• WHAT TO WORK ON: Exactly those lines that run from the one containing "Sport-Tek Women's PosiCharge" through the last line of the entries below should be printed, and no others.

┄┄┄┄┄┄┄┄┄┄

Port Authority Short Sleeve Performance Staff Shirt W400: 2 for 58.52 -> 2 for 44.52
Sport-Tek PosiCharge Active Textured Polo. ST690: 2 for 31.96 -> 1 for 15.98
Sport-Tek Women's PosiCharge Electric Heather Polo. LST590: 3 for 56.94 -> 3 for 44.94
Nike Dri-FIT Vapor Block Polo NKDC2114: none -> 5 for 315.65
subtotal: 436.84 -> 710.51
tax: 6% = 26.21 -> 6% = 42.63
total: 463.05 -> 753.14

┄┄┄┄┄┄┄┄┄┄

• YOUR SOLUTION:
Sport-Tek Women's PosiCharge Electric Heather Polo. LST590: 3 for 56.94 -> 3 for 44.94
Nike Dri-FIT Vapor Block Polo NKDC2114: none -> 5 for 315.65
subtotal: 436.84 -> 710.51
tax: 6% = 26.21 -> 6% = 42.63
total: 463.05 -> 753.14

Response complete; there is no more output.